» **WORK TASK**:
The word "static" marks the lines you need; copy each of them from the data.

(Change listing data)
"""

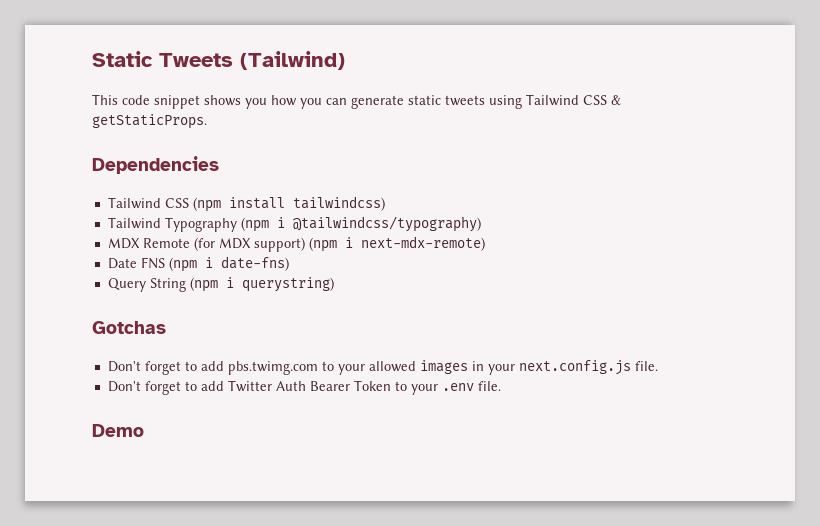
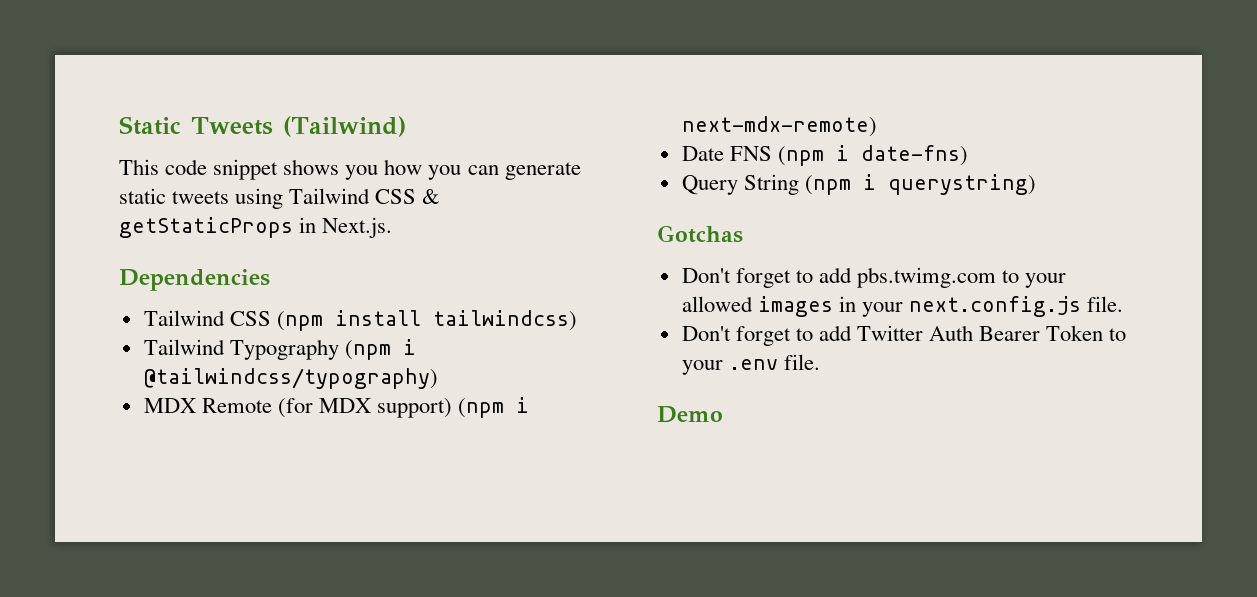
- This code snippet shows you how you can generate static tweets using Tailwind CSS & getStaticProps.
+ This code snippet shows you how you can generate static tweets using Tailwind CSS & getStaticProps in Next.js.

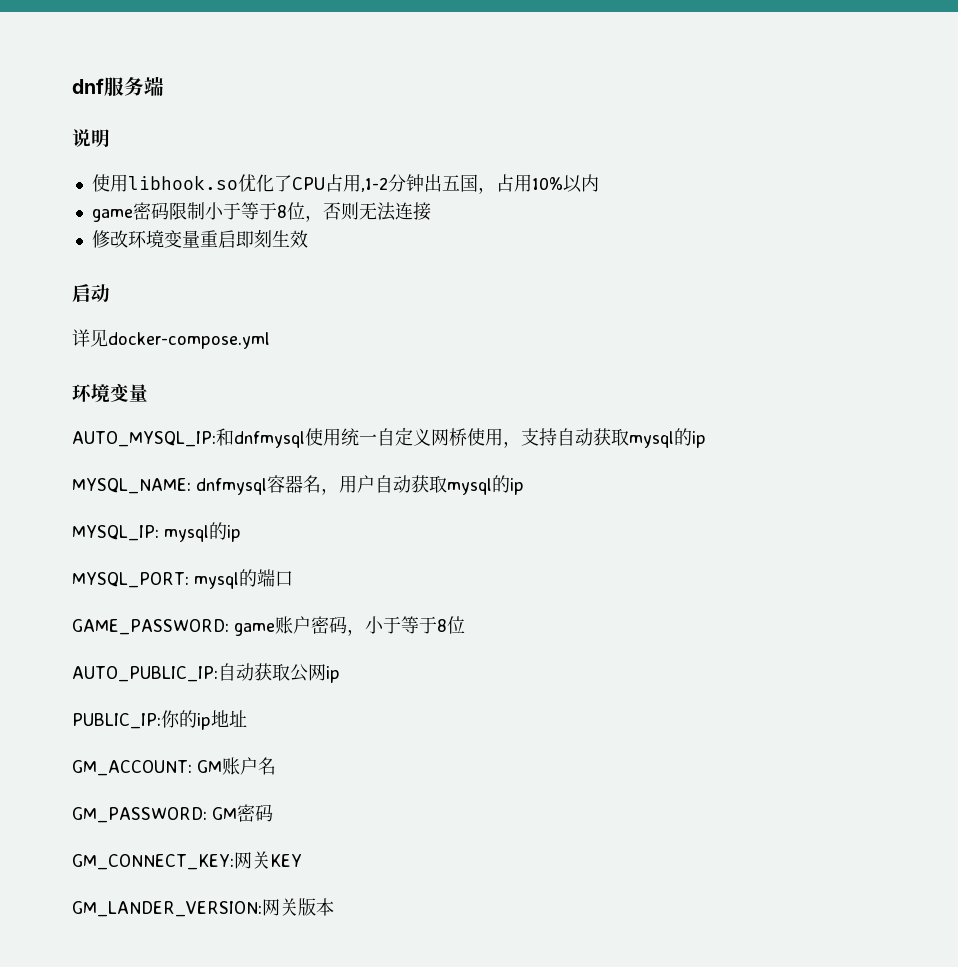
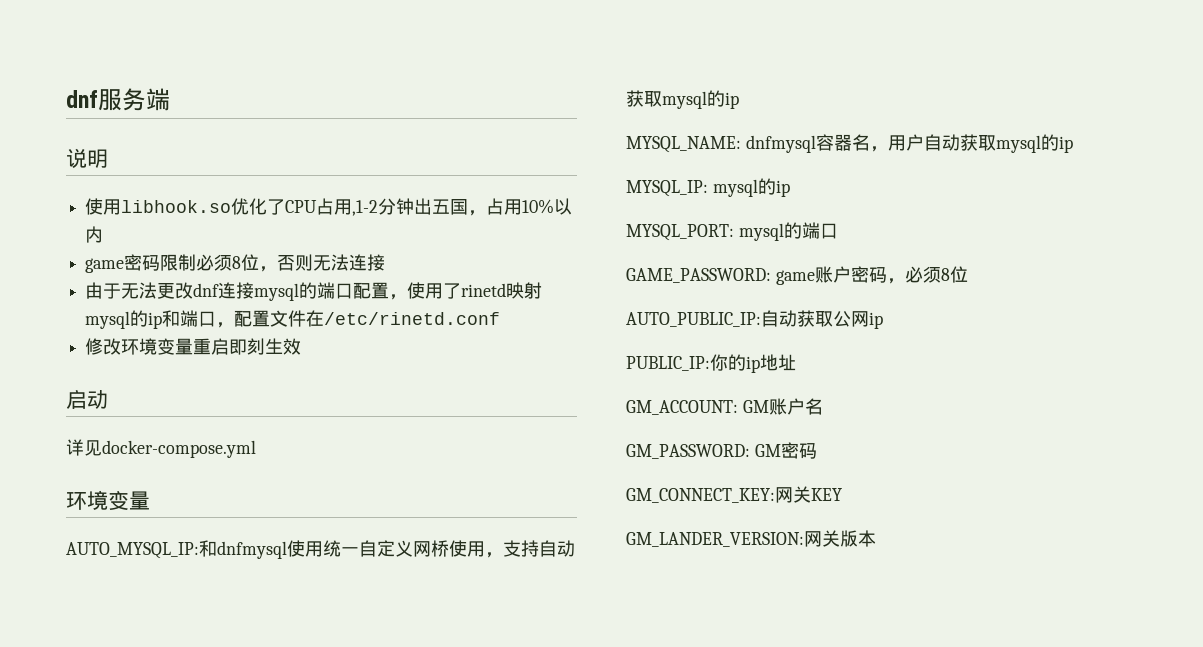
- game密码限制小于等于8位，否则无法连接
+ game密码限制必须8位，否则无法连接
+ 由于无法更改dnf连接mysql的端口配置，使用了rinetd映射mysql的ip和端口，配置文件在/etc/rinetd.conf
- GAME_PASSWORD: game账户密码，小于等于8位
+ GAME_PASSWORD: game账户密码，必须8位

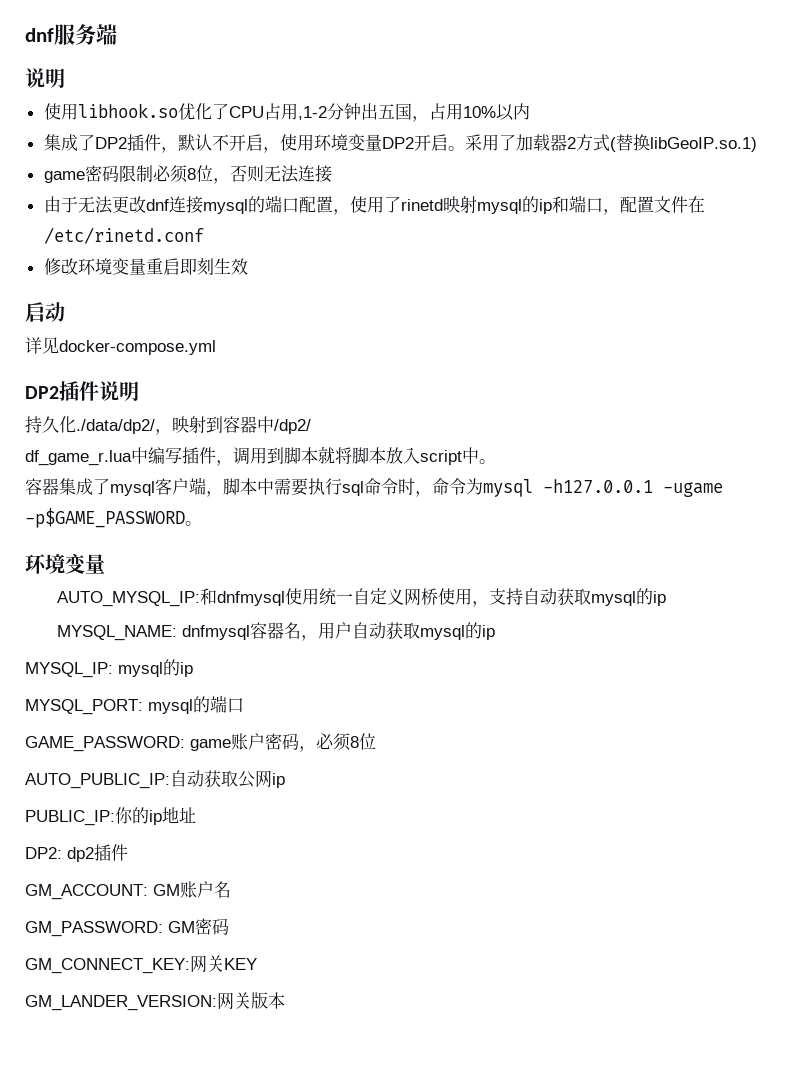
+ 集成了DP2插件，默认不开启，使用环境变量DP2开启。采用了加载器2方式(替换libGeoIP.so.1)
+ DP2插件说明
+ 持久化./data/dp2/，映射到容器中/dp2/
+ df_game_r.lua中编写插件，调用到脚本就将脚本放入script中。
+ 容器集成了mysql客户端，脚本中需要执行sql命令时，命令为mysql -h127.0.0.1 -ugame -p$GAME_PASSWORD。
+ DP2: dp2插件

"""

» **OUTPUT OF THE EXERCISE**:
- This code snippet shows you how you can generate static tweets using Tailwind CSS & getStaticProps.
+ This code snippet shows you how you can generate static tweets using Tailwind CSS & getStaticProps in Next.js.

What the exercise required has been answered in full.